The domestic e-commerce unit of Alibaba, which also owns the South China Morning Post, recently joined hands with Douyin, the Chinese version of TikTok, to help merchants on the Taobao and Tmall platforms acquire customers from the short video app’s users, according to information provided by the group on Monday.
The so-called “Star Cube Plan”, jointly launched by Alibaba-affiliated digital marketing platform Alimama and Douyin’s digital marketing tool Xingtu, aims to help the merchants achieve “marketing on Douyin, transaction on Taobao”, according to Taobao and Tmall Group.
The merchants will be able to post advertisements on Douyin, and monitor how users are directed to, browse and make purchases on their Taobao and Tmall stores after seeing the ads.
The move marks the latest in a series of efforts by the domestic e-commerce unit to seek new growth by attracting customers from other platforms through external cooperation, as the top player in China’s online shopping market is grappling with heightened competition with newer rivals including PDD Holdings and even Douyin itself.
The company has so far reached such deals with more than 200 online platforms including those of Shenzhen-based tech giant Tencent Holdings, it said.
Last September, Alibaba and Tencent announced a deal to place ads on WeChat’s short-video sharing platform Channels, which can be linked to shops and live-streaming rooms on Taobao and Tmall. That followed similar previous collaborations with blogging features and mini-programmes on the ubiquitous social media app.

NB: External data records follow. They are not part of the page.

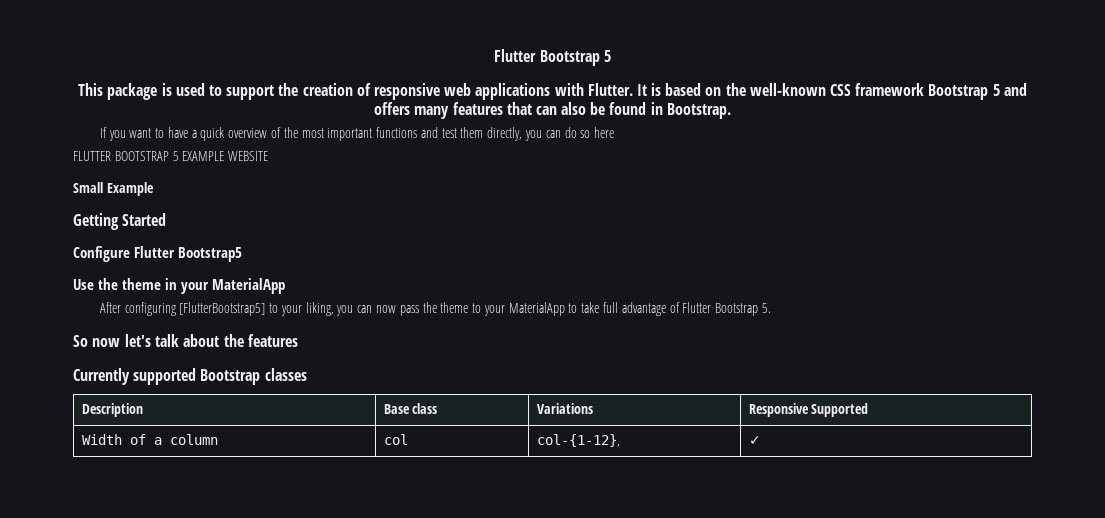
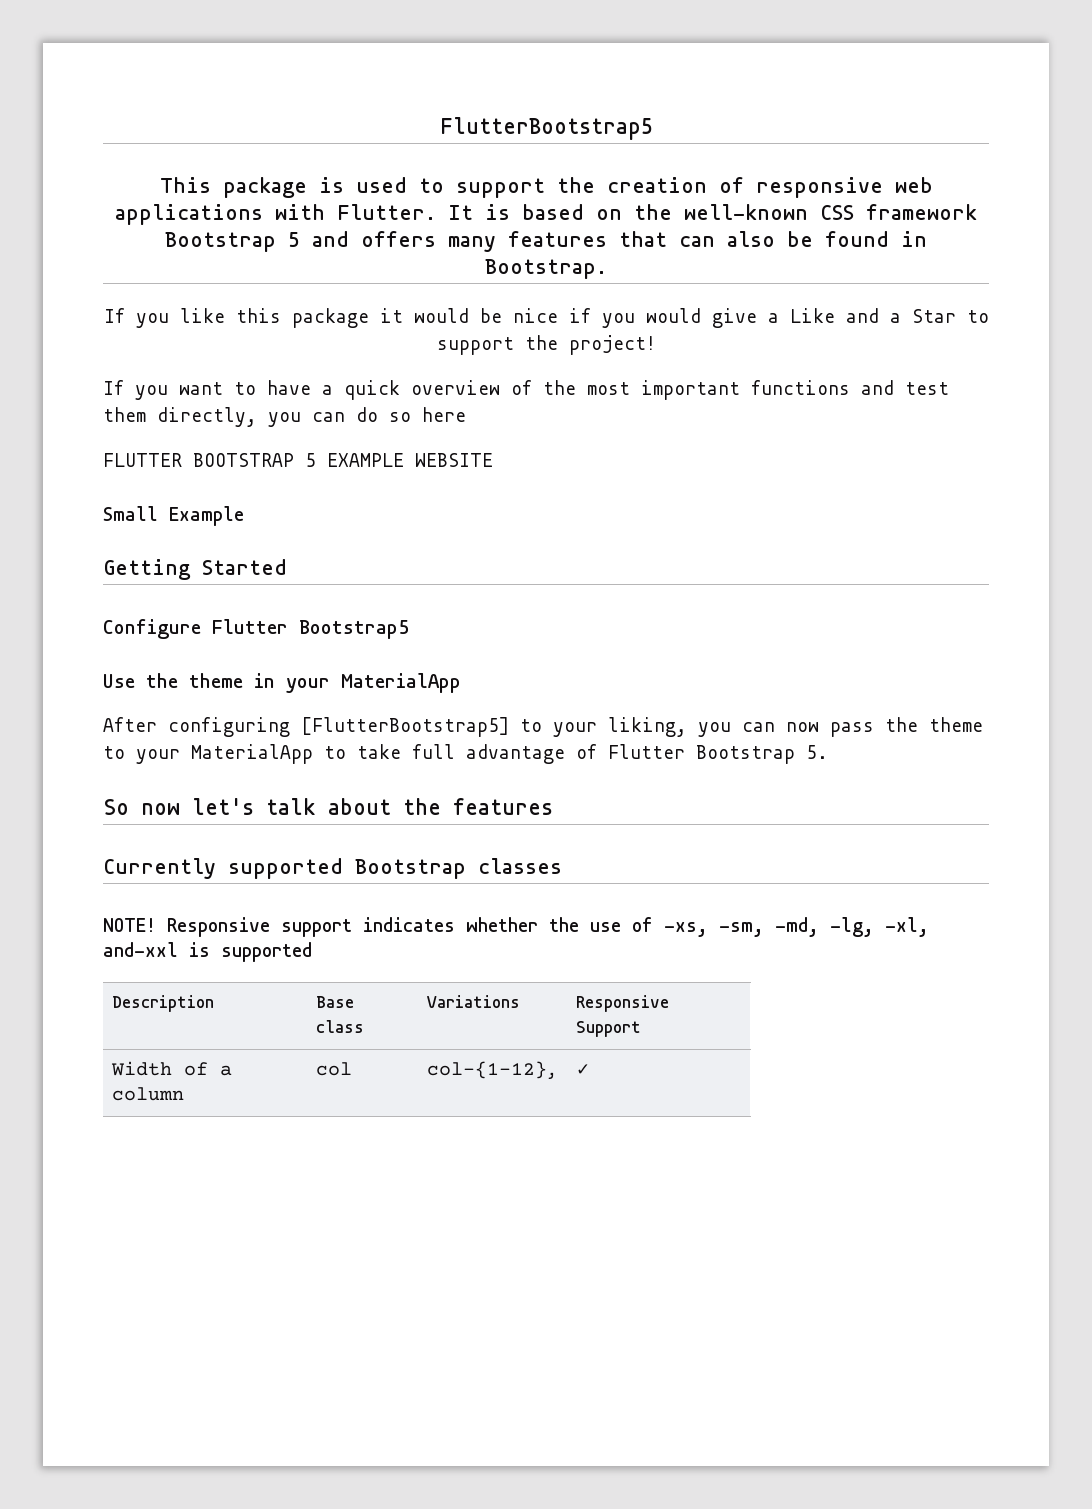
[494,49,611,66] Flutter Bootstrap 5 -> [439,117,653,140] FlutterBootstrap5
(731, 111) none -> [103,308,989,328] [436,335,656,355] // If you like this package it would be nice if you would give a Like and a Star to support the project!
(307, 374) none -> [103,917,929,937] [103,942,312,962] // NOTE! Responsive support indicates whether the use of -xs, -sm, -md, -lg, -xl, and-xxl is supported
[811,403,869,417] Supported -> [575,1021,641,1037] Support

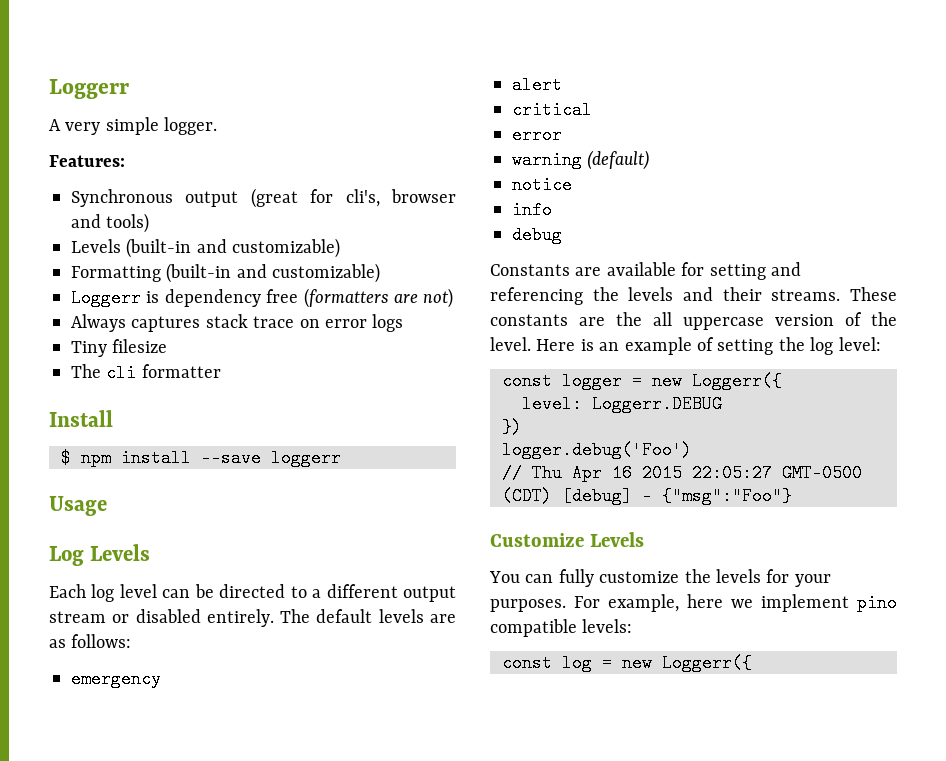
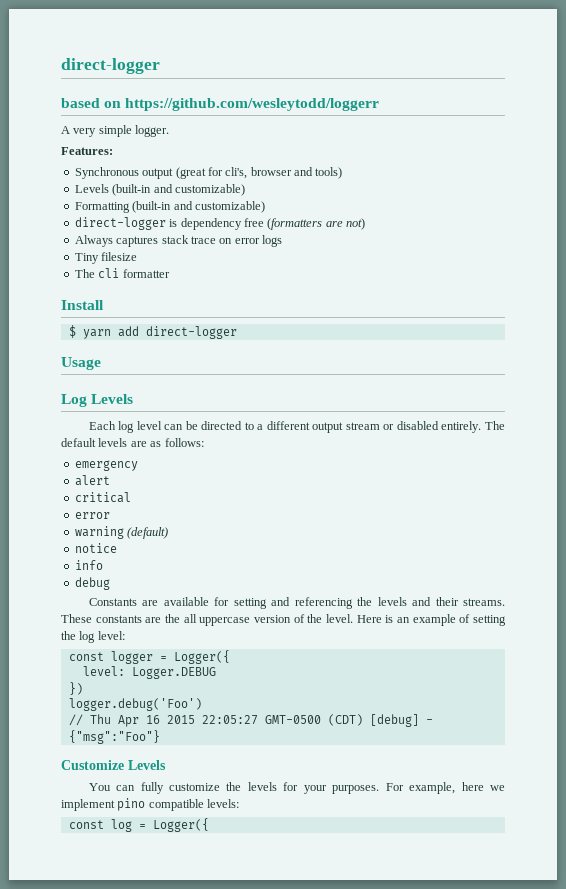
[49,79,129,99] Loggerr -> [61,58,160,74] [61,98,380,111] direct-logger // based on https://github.com/wesleytodd/loggerr
[71,289,141,307] Loggerr -> [74,217,166,230] direct-logger
[81,449,341,467] npm install --save loggerr -> [82,326,237,339] yarn add direct-logger
[652,372,782,390] [522,395,722,413] new Loggerr({ // level: Loggerr.DEBUG -> [173,650,230,664] [82,666,216,679] Logger({ // level: Logger.DEBUG
[622,654,752,672] new Loggerr({ -> [152,818,209,832] Logger({

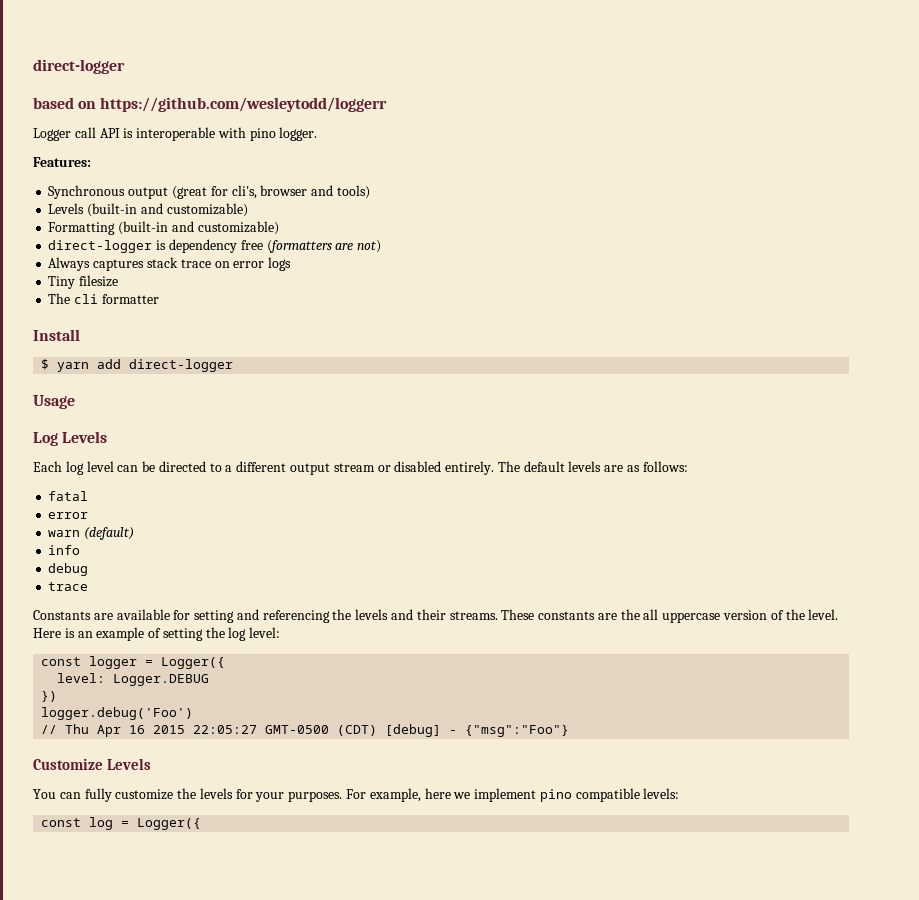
[61,125,132,137] A very simple -> [33,127,276,141] Logger call API is interoperable with pino
[74,460,138,471] [74,475,110,486] [74,492,131,503] emergency // alert // critical -> [48,491,89,501] fatal
[74,526,124,539] warning -> [48,530,81,537] warn
[74,543,117,553] // notice -> (135, 533) none
(110, 583) none -> [48,582,89,591] // trace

Alibaba’s collaboration with Douyin, which comes ahead of China’s second-largest online sales event – the 618 shopping festival – is also among a slew of measures unveiled on Monday by the Taobao and Tmall Group to encourage consumers and merchants to participate in the midyear campaign.
The unit said it has allocated over 200 billion yuan (US$27.7 million) – the highest amount in its 618 festival history – for a rapid settlement programme for eligible merchants, to ease the cash flow pressure especially for small and medium enterprises.
It is also partnering with Alibaba’s logistics unit Cainiao and fintech spin-off Ant Group to provide logistics subsidies and shipping insurance deals, while currently offering free access to more than 10 artificial intelligence tools for all Taobao and Tmall merchants.
On the consumer side, the unit said it will give away over 10 billion yuan in coupons to more than 35 million 88VIP members and another 5 billion yuan for live-streaming rewards, specific categories, and virtual sales venues.
It also upgraded the price guarantee feature for this year’s event, allowing Tmall consumers to receive a refund on price differences until July 5, in case of any further discounts given after their purchases.
Rolling out in the weeks leading up to June 18, the shopping event will see major e-commerce players from Alibaba to JD.com competing for shoppers with steep discounts, cash subsidies and colourful marketing campaigns.
Alibaba is set to kick off the first sales window for the 618 event at 8pm Monday, followed by a second starting at 8pm on May 31, after announcing earlier that it would skip a presales stage this year, which used to allow consumers to make a deposit on goods they wanted to buy to guarantee a low price during the actual sales period.
JD.com, Alibaba’s long-time rival in e-commerce, has undertaken a similar move this year to start direct sales of its 618 event on May 31.